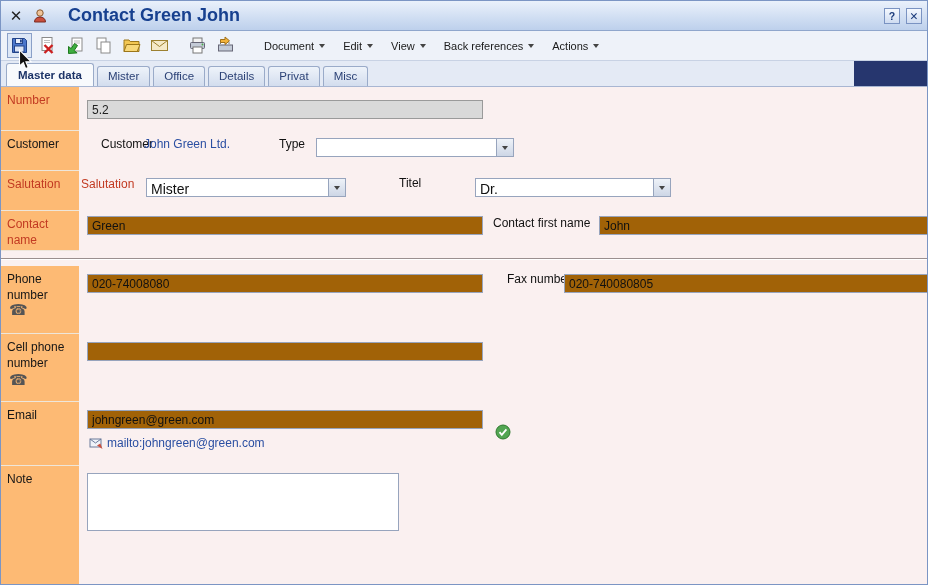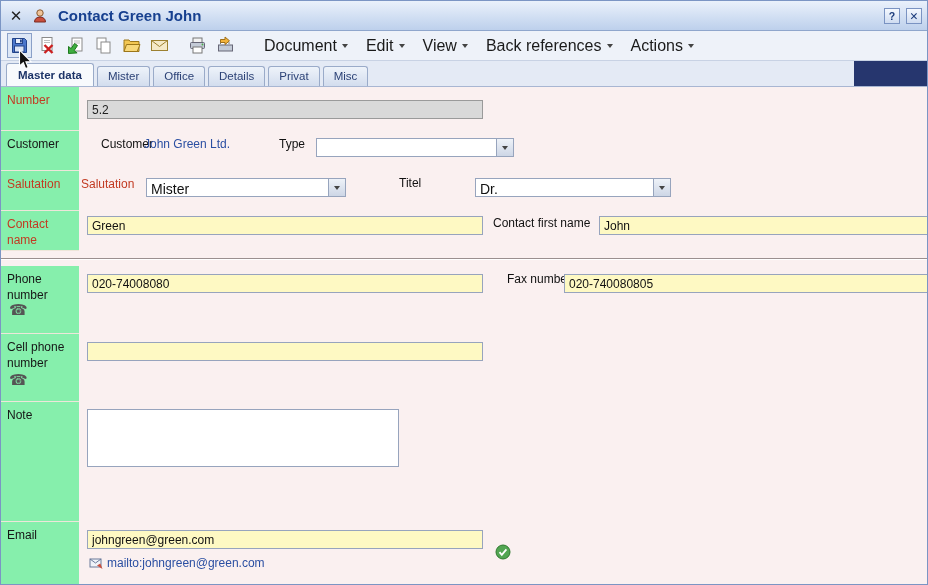"Contact Green John" .tb-title { font-size: 15px -> 18px; margin-left: 4px -> 14px }
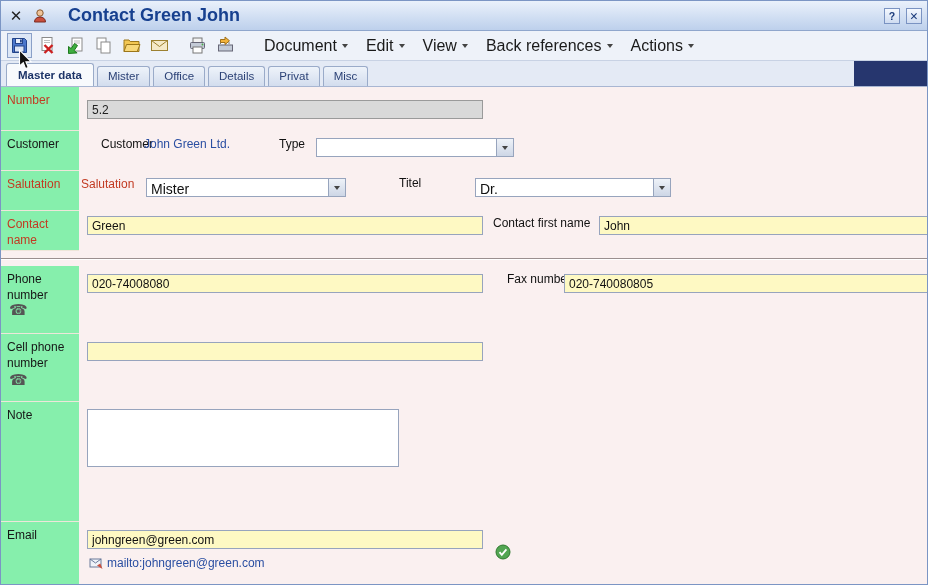"Document" .menu-item { font-size: 16px -> 11px }
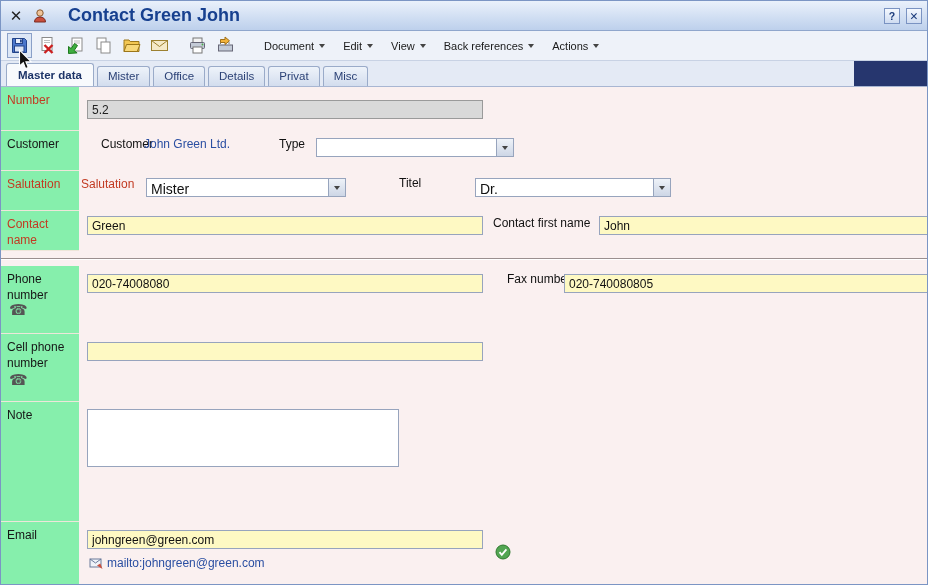"Number" .label-cell { background: #86efac -> #fdba74 }
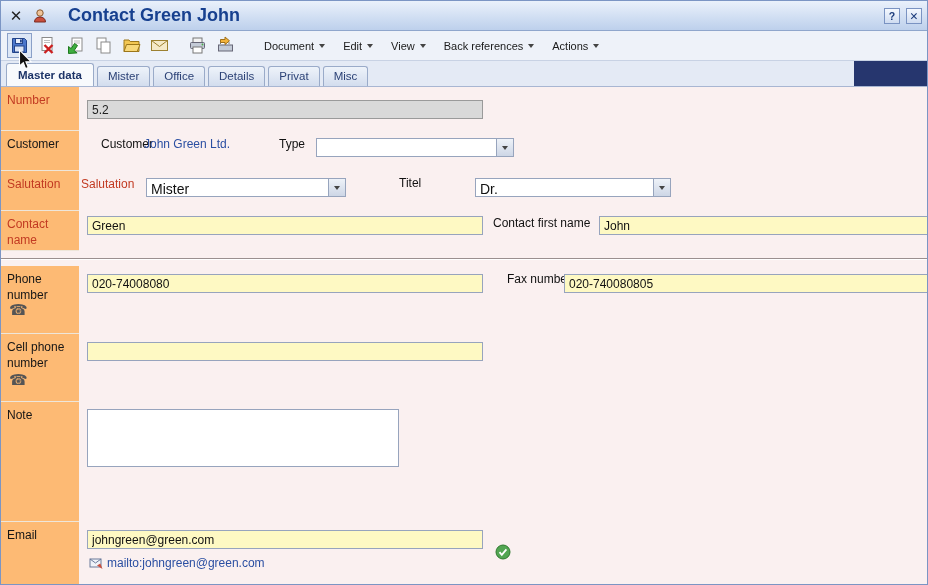"Green" .txt { background: #fef9c3 -> #a16207 }
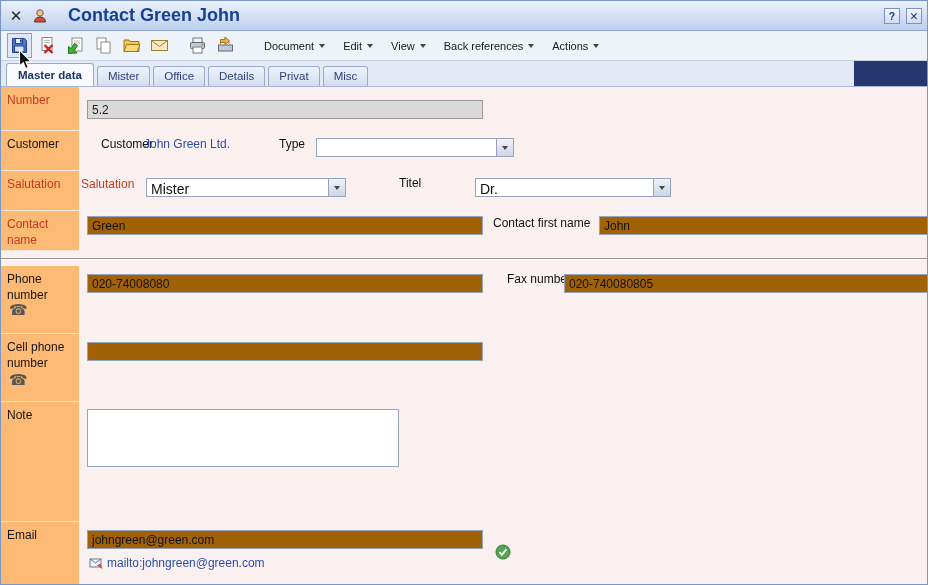"Note" div.row { order: before "Email" -> after "Email" }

____________

**TRY IT**
All records above need to be returned exactly. Omit the pictures.

**REPLY**
"Contact Green John" .tb-title { font-size: 15px -> 18px; margin-left: 4px -> 14px }
"Document" .menu-item { font-size: 16px -> 11px }
"Number" .label-cell { background: #86efac -> #fdba74 }
"Green" .txt { background: #fef9c3 -> #a16207 }
"Note" div.row { order: before "Email" -> after "Email" }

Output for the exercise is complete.